Re: RegionServer dying every two or three days

Stack Wed, 04 Jan 2012 13:20:32 -0800

On Wed, Jan 4, 2012 at 12:17 PM, Leonardo Gamas
<[email protected]> wrote:
> The third line took 36.96 seconds to execute, can this be causing this
> problem?
>


Probably.  Have you made any attempt at GC tuning?


> Reading the code a little it seems that, even if it's disabled, if all
> files are target in a compaction, it's considered a major compaction. Is it
> right?
>

That is right.  They get 'upgraded' from minor to major.

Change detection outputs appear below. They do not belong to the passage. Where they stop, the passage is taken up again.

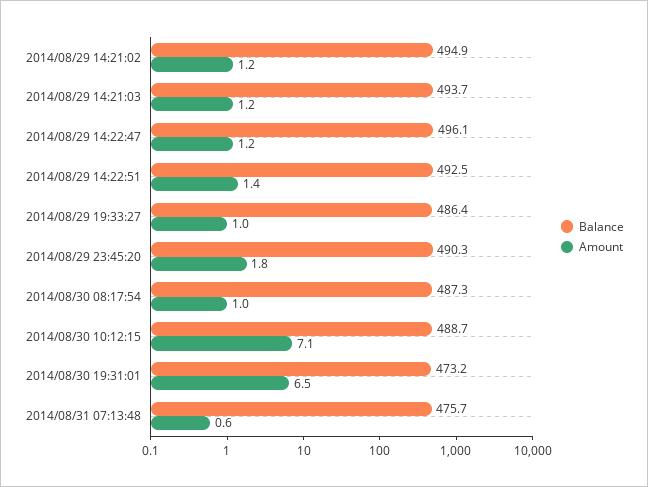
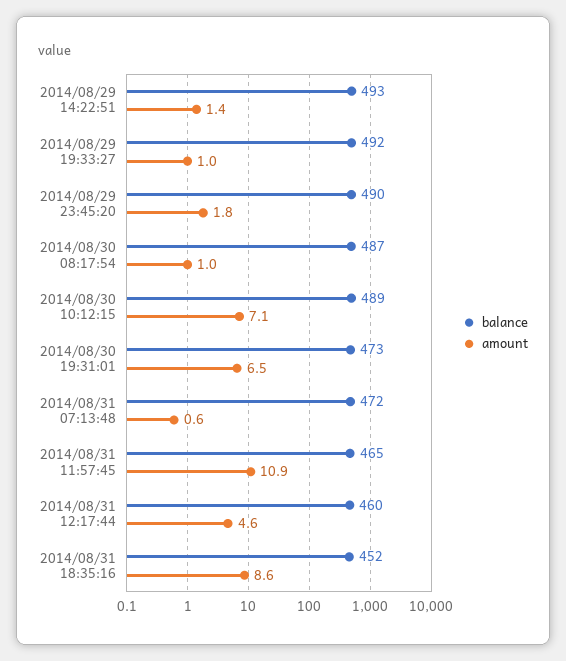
Balance, 2014/08/29 14:21:02: 494.9 -> none
Amount, 2014/08/29 14:21:02: 1.2 -> none
Balance, 2014/08/29 14:21:03: 493.7 -> none
Amount, 2014/08/29 14:21:03: 1.2 -> none
Balance, 2014/08/29 14:22:47: 496.1 -> none
Amount, 2014/08/29 14:22:47: 1.2 -> none
Balance, 2014/08/29 19:33:27: 486.4 -> 492
Balance, 2014/08/31 07:13:48: 475.7 -> 472
Balance, 2014/08/31 11:57:45: none -> 465
Amount, 2014/08/31 11:57:45: none -> 10.9
Balance, 2014/08/31 12:17:44: none -> 460
Amount, 2014/08/31 12:17:44: none -> 4.6
Balance, 2014/08/31 18:35:16: none -> 452
Amount, 2014/08/31 18:35:16: none -> 8.6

This should be fine though.  What you are avoiding setting major
compactions to 0 is all regions being major compacted on a period, a
heavy weight effective rewrite of all your data (unless already major
compacted).   It looks like you have this disabled which is good until
you've wrestled your cluster into submission.


> The machines don't have swap, so the swappiness parameter don't seem to
> apply here. Any other suggestion?
>

See the perf section of the hbase manual.  It has our current list.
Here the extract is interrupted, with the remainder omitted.